▶ [Work instructions]: Each line of the listing below that includes "process" must be copied.

▶ [Exercise inputs]:
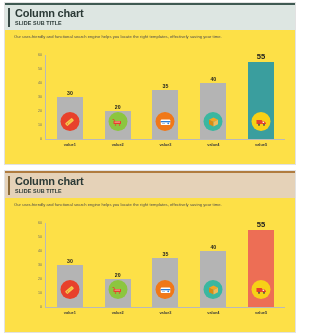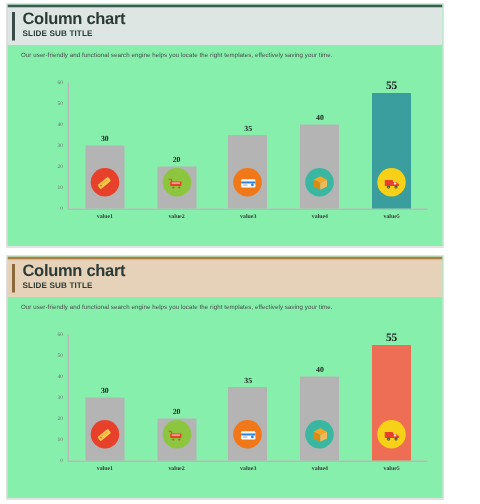--- a/index.html
+++ b/index.html
@@ -20,7 +20,7 @@
     position: absolute;
     left: 4px; top: 2px;
     width: 292px; height: 163px;
-    background: #86efac;
+    background: #fde047;
     border: 1px solid #e2e2e2;
     overflow: hidden;
   }

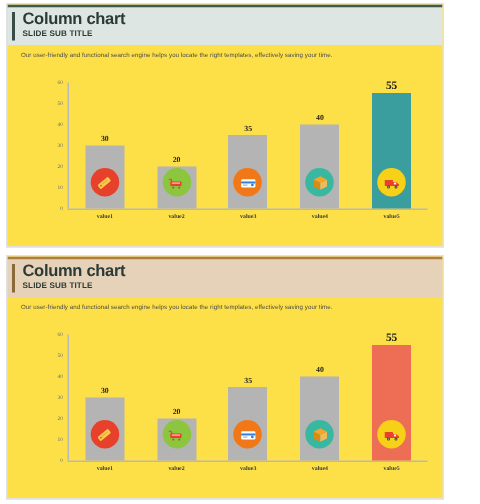--- a/index.html
+++ b/index.html
@@ -70,7 +70,7 @@
   .chart {
     position: absolute;
     left: 18px; top: 52px;
-    width: 262px; height: 100px; font-family: Liberation Serif, serif;
+    width: 262px; height: 100px;
   }
   .yaxis {
     position: absolute;

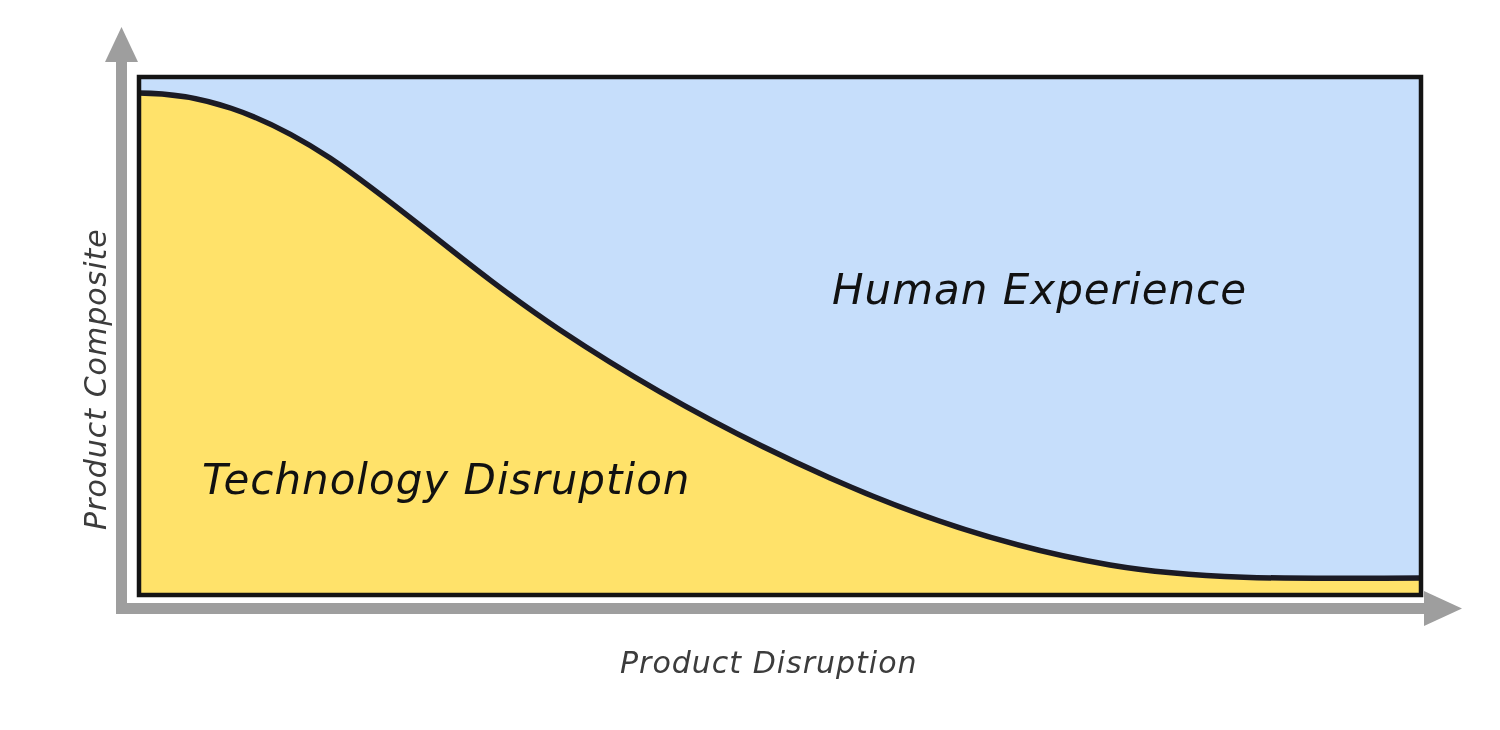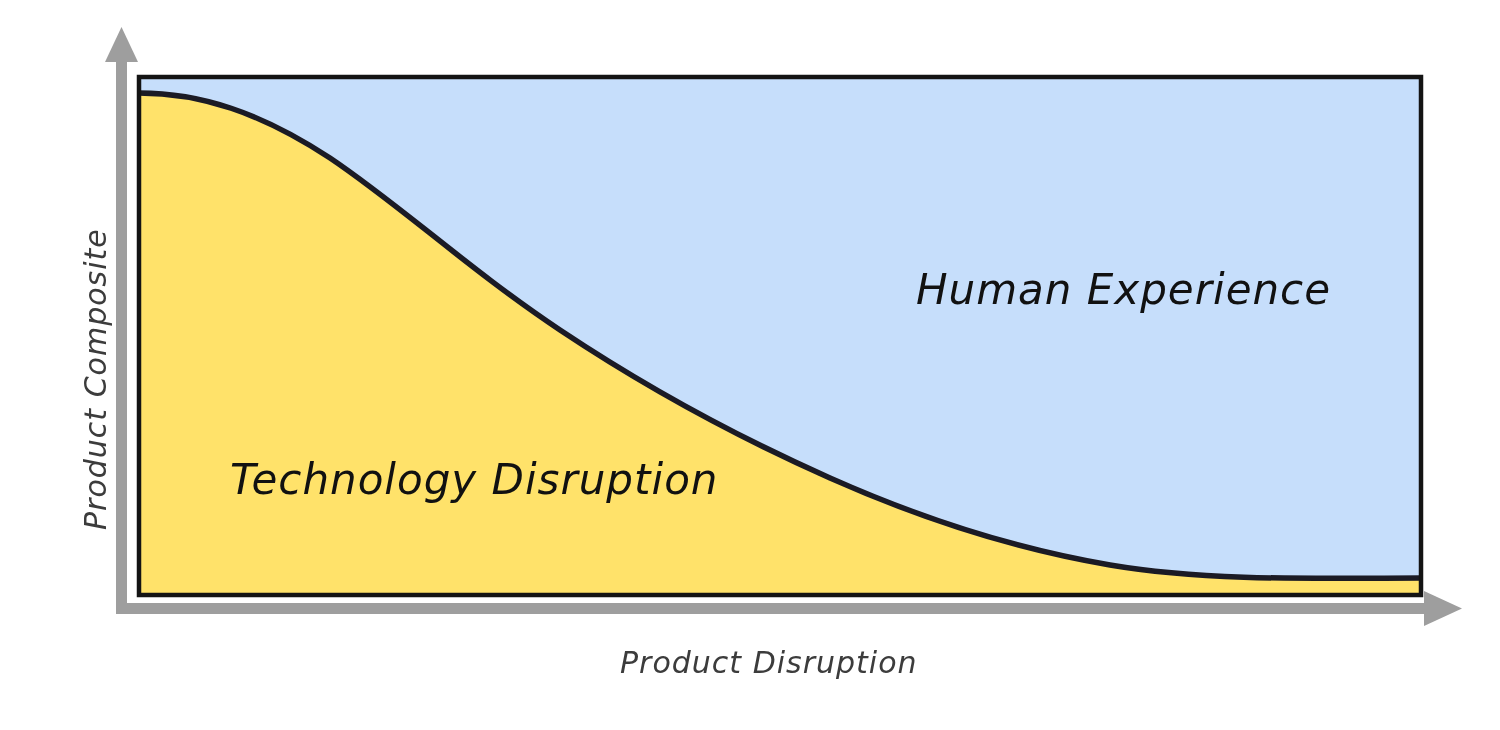--- a/index.html
+++ b/index.html
@@ -60,7 +60,7 @@
     top: 455px;
   }
   #label-human {
-    left: 916px;
+    left: 832px;
     top: 265px;
     text-align: right;
   }

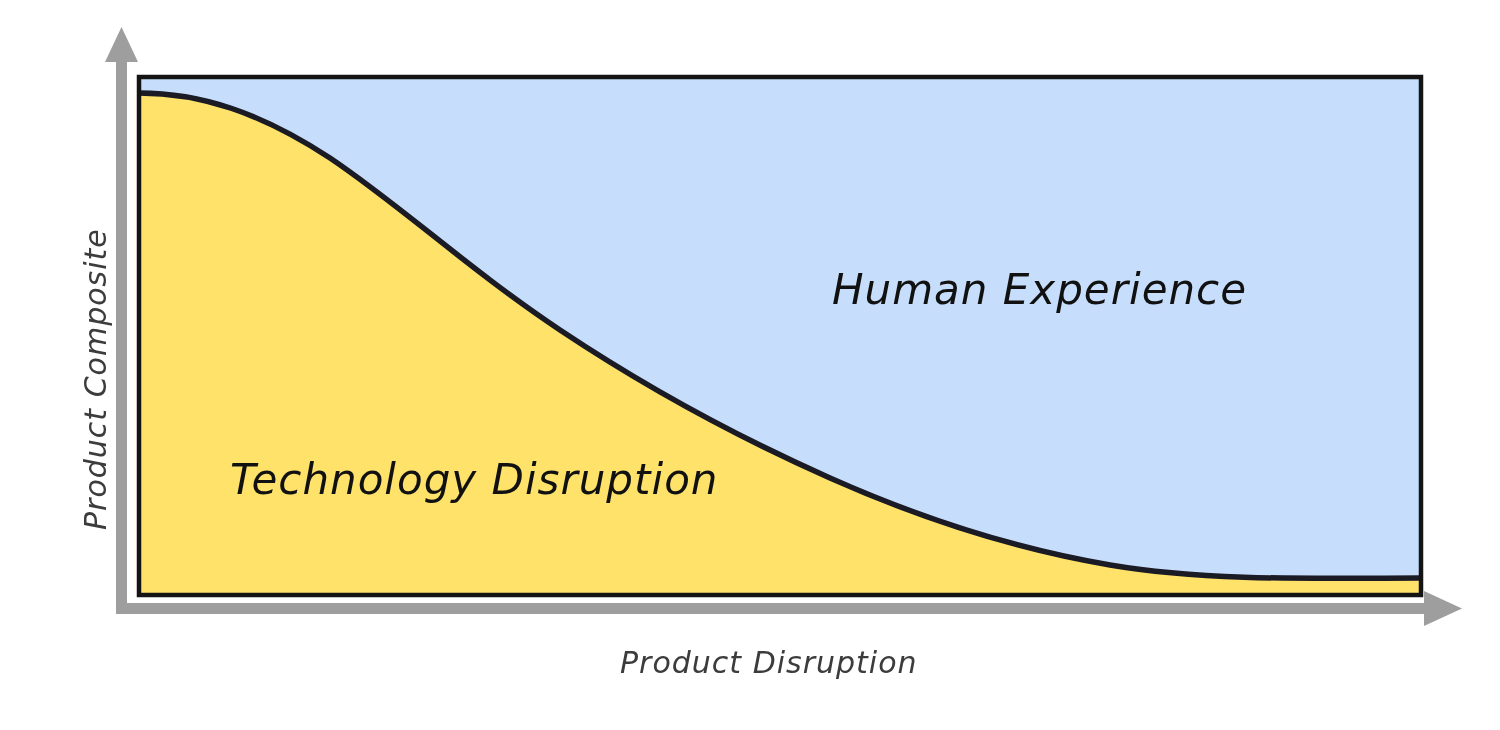--- a/index.html
+++ b/index.html
@@ -56,7 +56,7 @@
     white-space: nowrap;
   }
   #label-technology {
-    left: 230px;
+    left: 202px;
     top: 455px;
   }
   #label-human {

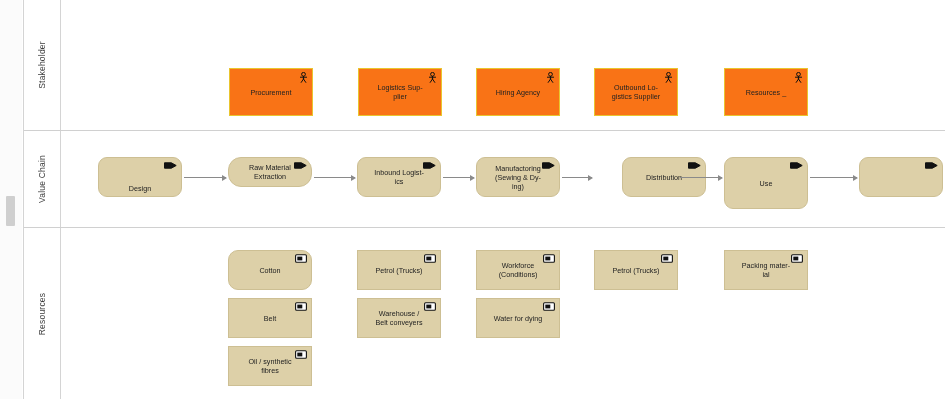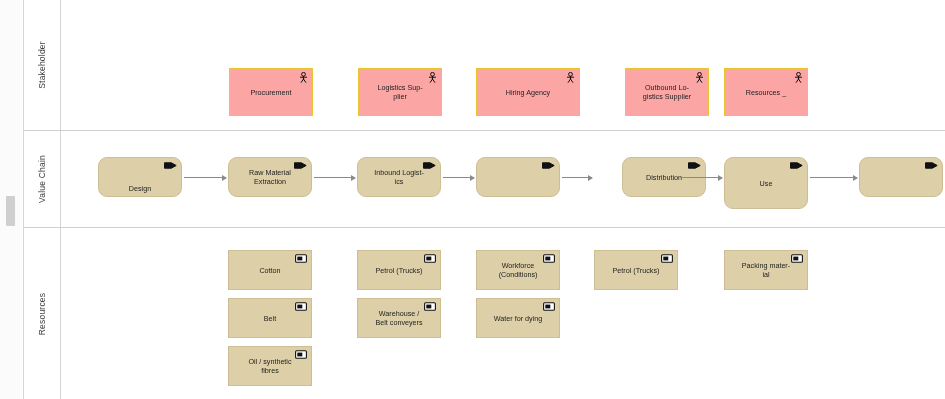--- a/index.html
+++ b/index.html
@@ -60,7 +60,7 @@
 
   
   .n-actor{
-    background:#fca5a5;
+    background:#f97316;
     border:1px solid #e9c52e;
   }
   

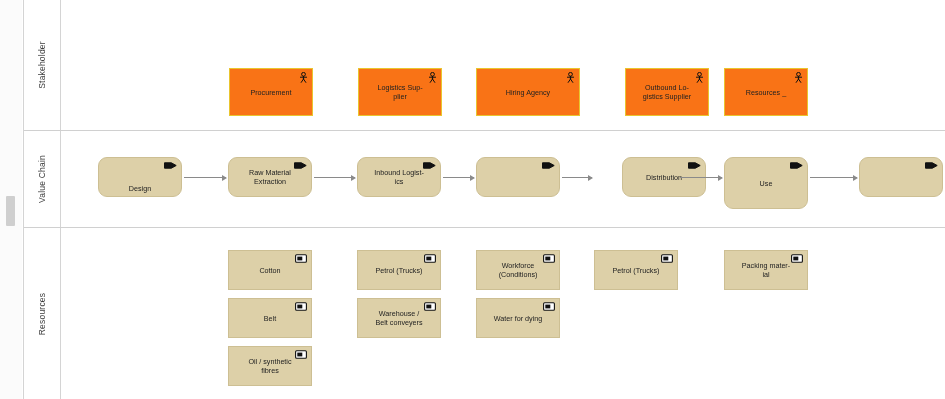--- a/index.html
+++ b/index.html
@@ -132,7 +132,7 @@
           </span>
           <span class="lbl">Logistics Sup-<br>plier</span>
         </div>
-        <div class="node n-actor" style="left: 452px; top: 68px; width: 104px; height: 48px;">
+        <div class="node n-actor" style="left: 452px; top: 68px; width: 84px; height: 48px;">
           <span class="ico">
             <svg width="9" height="11" viewBox="0 0 9 11">
               <circle cx="4.5" cy="2.3" r="1.9" fill="none" stroke="#111" stroke-width="1"></circle>

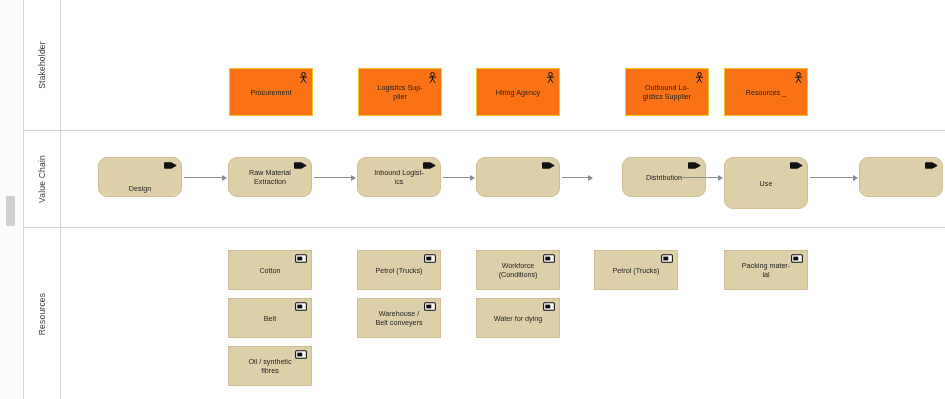--- a/index.html
+++ b/index.html
@@ -141,7 +141,7 @@
           </span>
           <span class="lbl">Hiring Agency</span>
         </div>
-        <div class="node n-actor" style="left: 570px; top: 68px; width: 84px; height: 48px; margin-left: 31px;">
+        <div class="node n-actor" style="left: 570px; top: 68px; width: 84px; height: 48px;">
           <span class="ico">
             <svg width="9" height="11" viewBox="0 0 9 11">
               <circle cx="4.5" cy="2.3" r="1.9" fill="none" stroke="#111" stroke-width="1"></circle>

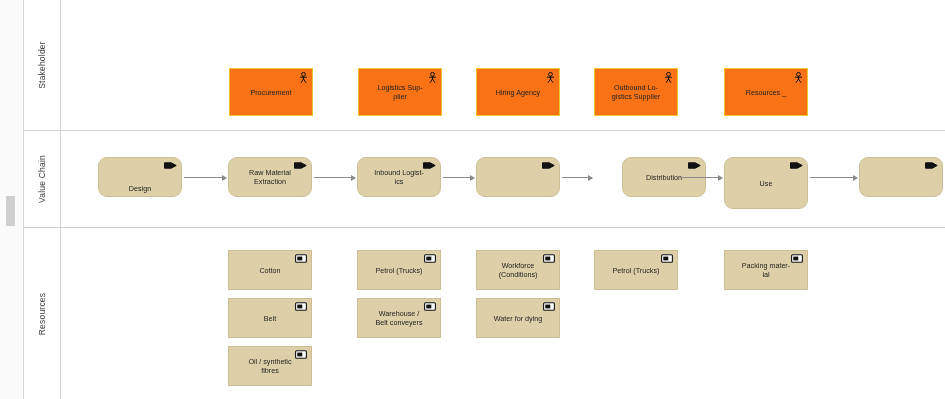--- a/index.html
+++ b/index.html
@@ -167,7 +167,7 @@
           </span>
           <span class="lbl">Design</span>
         </div>
-        <div class="node n-process" style="left: 204px; top: 157px; width: 84px; height: 40px;">
+        <div class="node n-process" style="left: 204px; top: 157px; width: 84px; height: 30px; border-radius: 13px;">
           <span class="ico">
             <svg width="13" height="9" viewBox="0 0 13 9">
               <path d="M0.5 1.8 H7.3 L12.2 4.5 L7.3 7.2 H0.5 Z" fill="#111" stroke="#111" stroke-width="1" stroke-linejoin="round"></path>

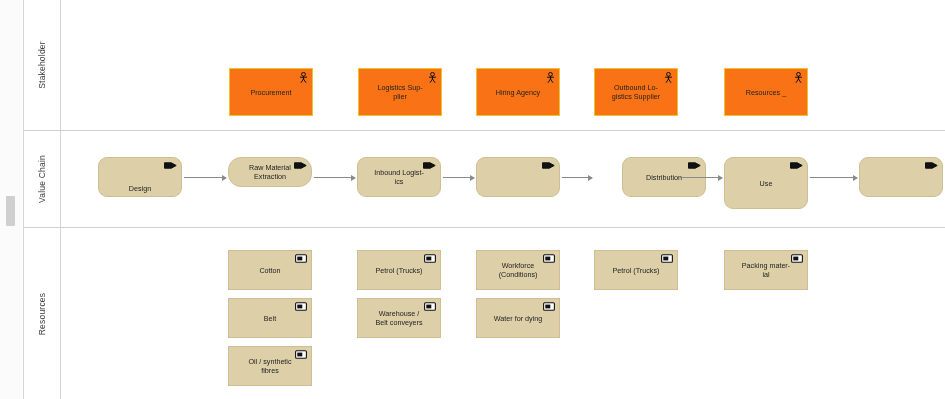--- a/index.html
+++ b/index.html
@@ -189,6 +189,7 @@
               <path d="M0.5 1.8 H7.3 L12.2 4.5 L7.3 7.2 H0.5 Z" fill="#111" stroke="#111" stroke-width="1" stroke-linejoin="round"></path>
             </svg>
           </span>
+          <span class="lbl">Manufactoring<br>(Sewing &amp; Dy-<br>ing)</span>
         </div>
         <div class="node n-process" style="left: 570px; top: 157px; width: 84px; height: 40px; margin-left: 28px;">
           <span class="ico">

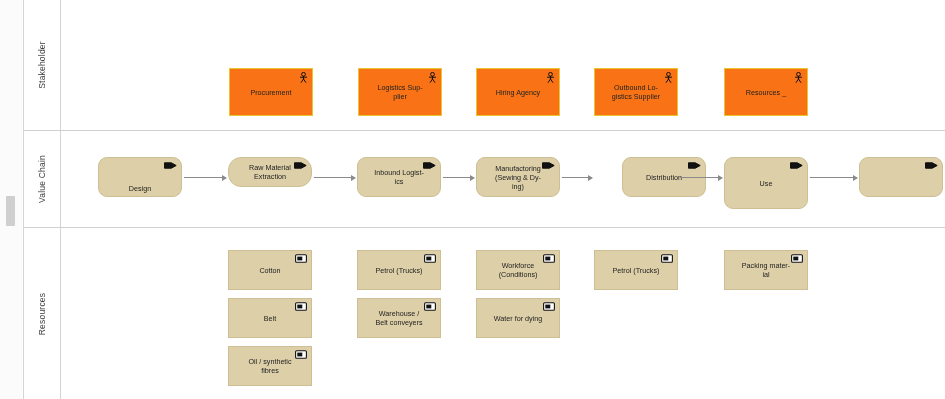--- a/index.html
+++ b/index.html
@@ -214,7 +214,7 @@
             </svg>
           </span>
         </div>
-        <div class="node n-resource" style="left: 204px; top: 250px; width: 84px; height: 40px;">
+        <div class="node n-resource" style="left: 204px; top: 250px; width: 84px; height: 40px; border-radius: 10px;">
           <span class="ico">
             <svg width="12" height="9" viewBox="0 0 12 9">
               <rect x="0.6" y="0.8" width="10.8" height="7.4" rx="1" fill="#fff" stroke="#111" stroke-width="1.1"></rect>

▶ [Your response]:
-        <div class="node n-process" style="left: 204px; top: 157px; width: 84px; height: 40px;">
+        <div class="node n-process" style="left: 204px; top: 157px; width: 84px; height: 30px; border-radius: 13px;">
         <div class="node n-process" style="left: 570px; top: 157px; width: 84px; height: 40px; margin-left: 28px;">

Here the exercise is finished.